With the pictures left out, copy the records below exactly from the first line down to the line holding "align-items: center ->", and include that line.

Data: Begin

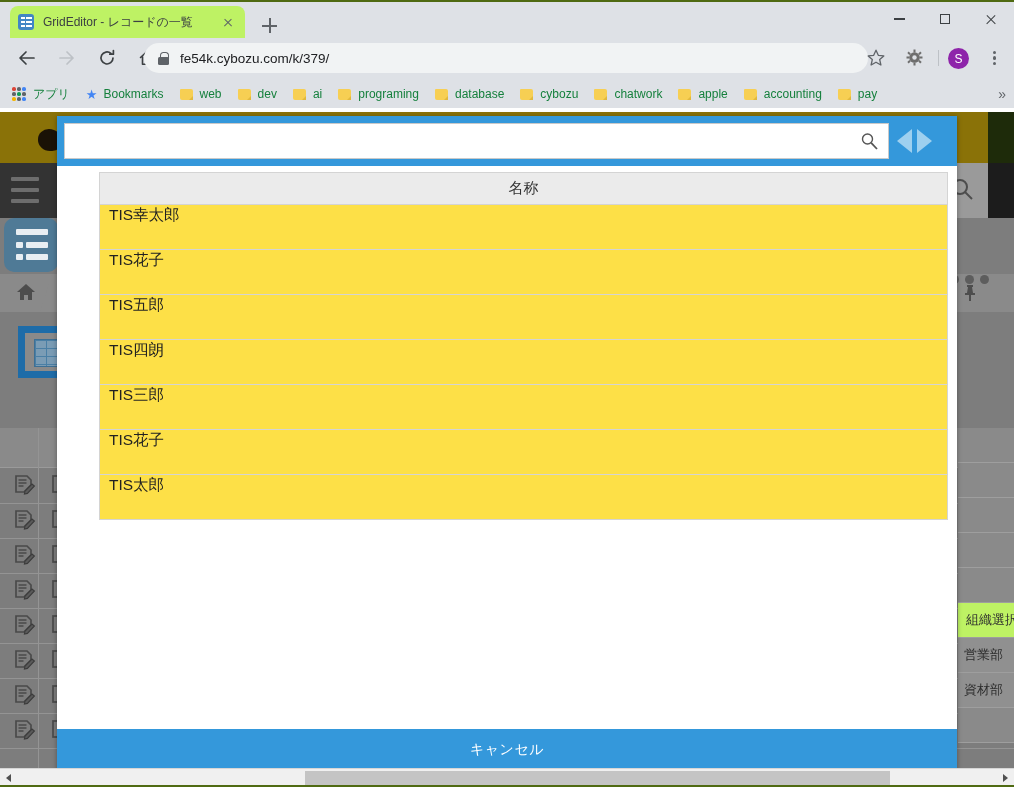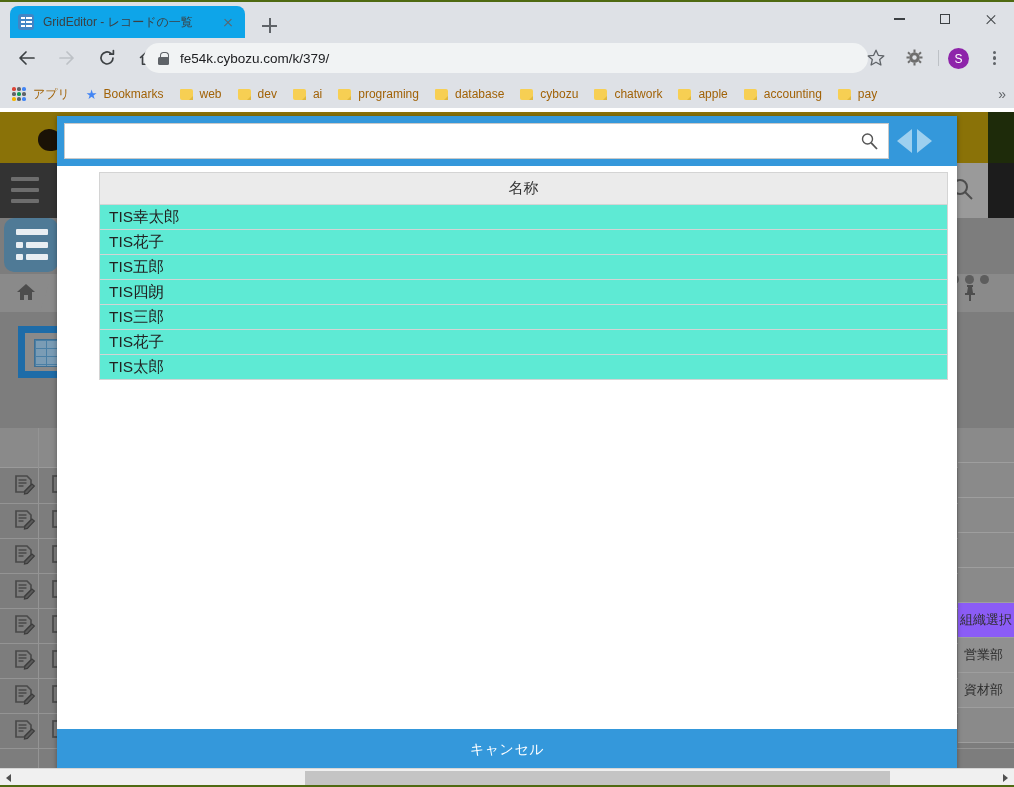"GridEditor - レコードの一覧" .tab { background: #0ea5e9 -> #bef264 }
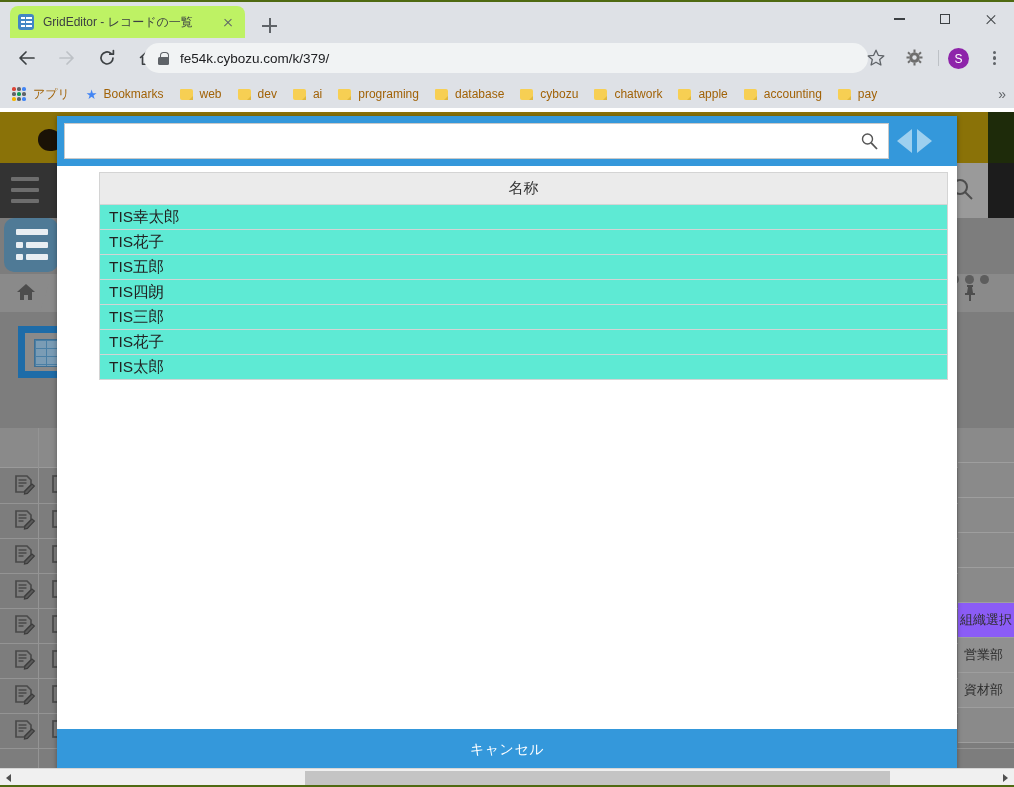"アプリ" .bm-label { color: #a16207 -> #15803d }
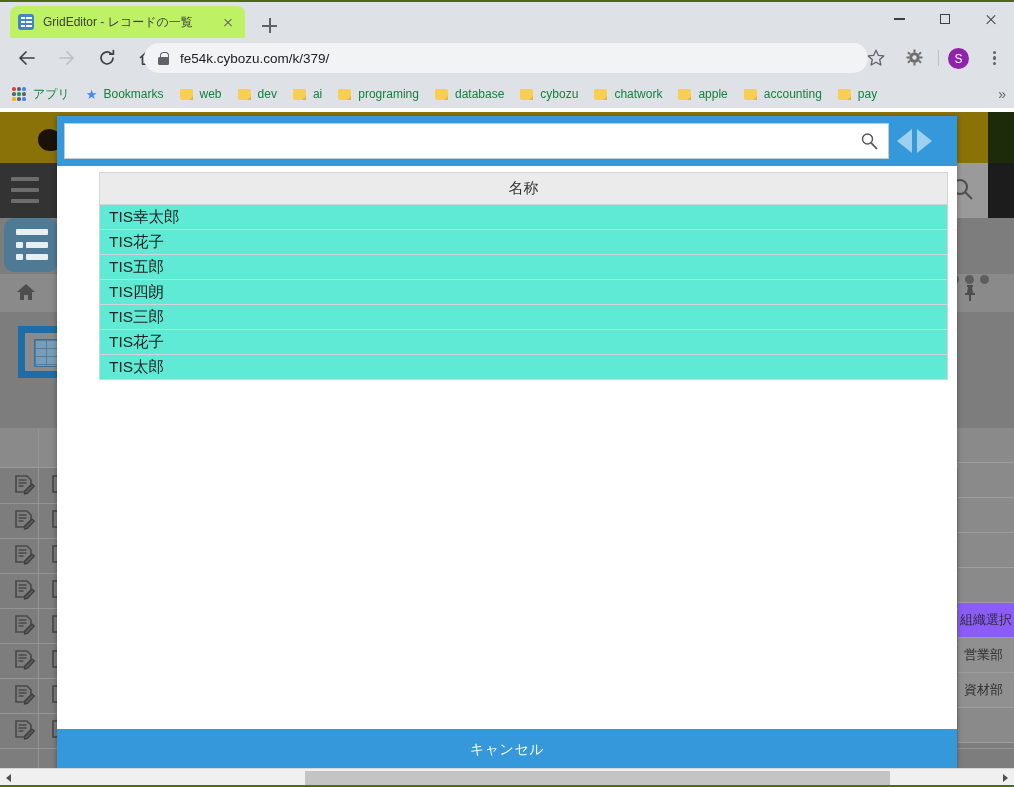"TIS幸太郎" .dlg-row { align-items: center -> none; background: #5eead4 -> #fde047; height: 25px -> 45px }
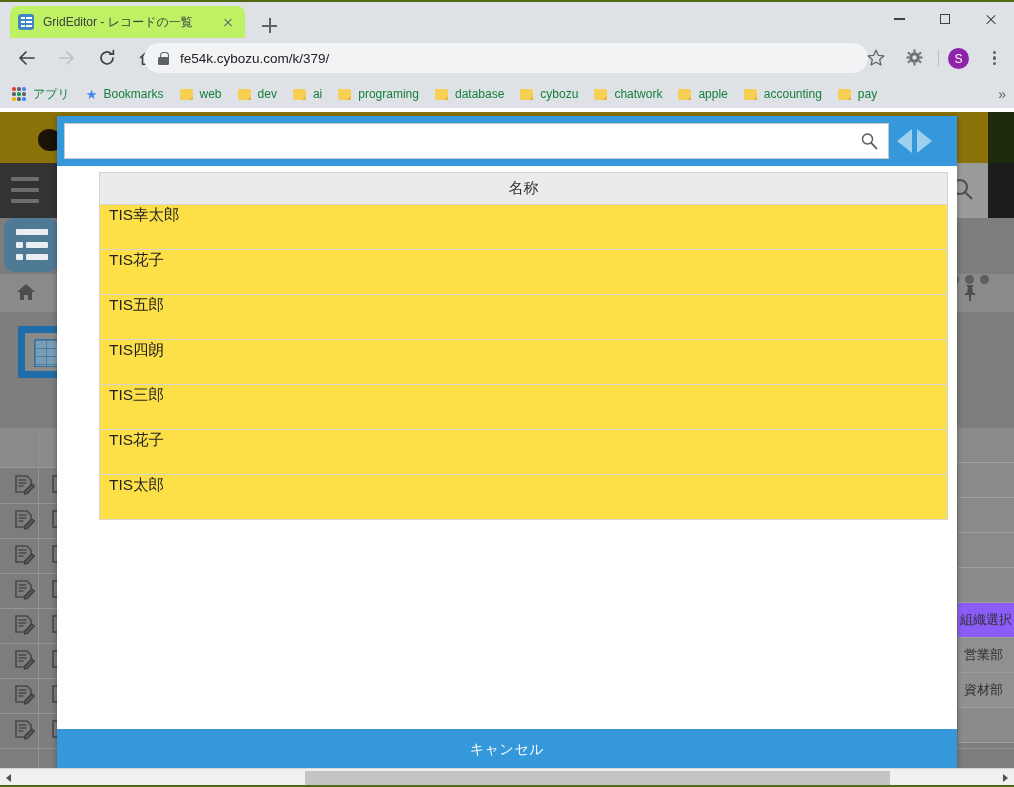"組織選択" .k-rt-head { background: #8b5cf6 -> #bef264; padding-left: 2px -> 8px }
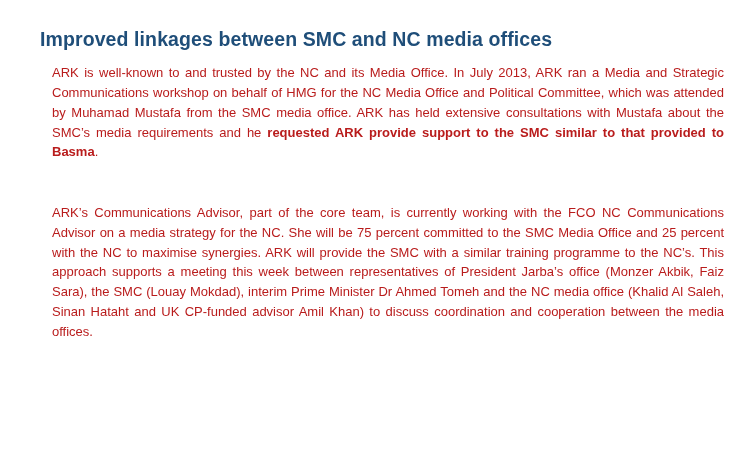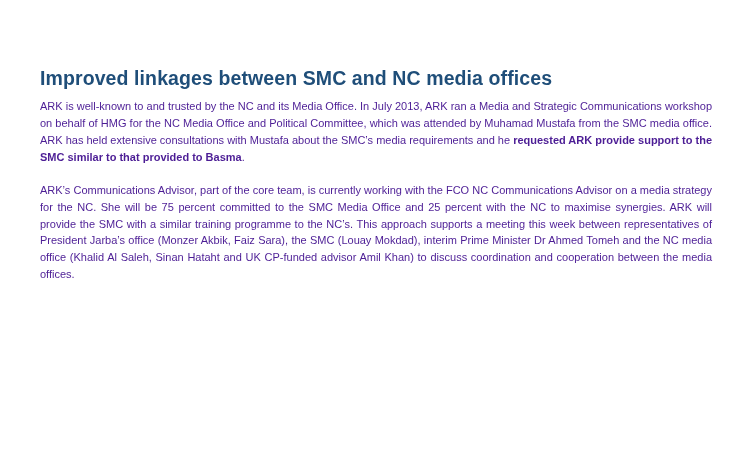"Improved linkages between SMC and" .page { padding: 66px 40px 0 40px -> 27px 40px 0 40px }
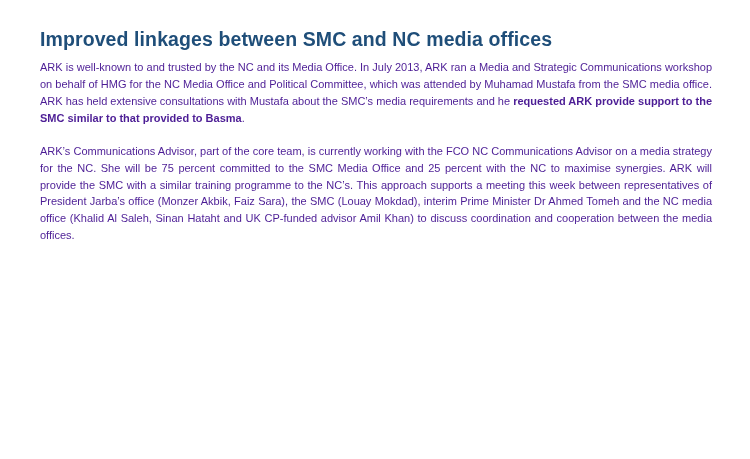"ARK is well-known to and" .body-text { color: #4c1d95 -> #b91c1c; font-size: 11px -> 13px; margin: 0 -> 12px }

Data: End

Answer box
"GridEditor - レコードの一覧" .tab { background: #0ea5e9 -> #bef264 }
"アプリ" .bm-label { color: #a16207 -> #15803d }
"TIS幸太郎" .dlg-row { align-items: center -> none; background: #5eead4 -> #fde047; height: 25px -> 45px }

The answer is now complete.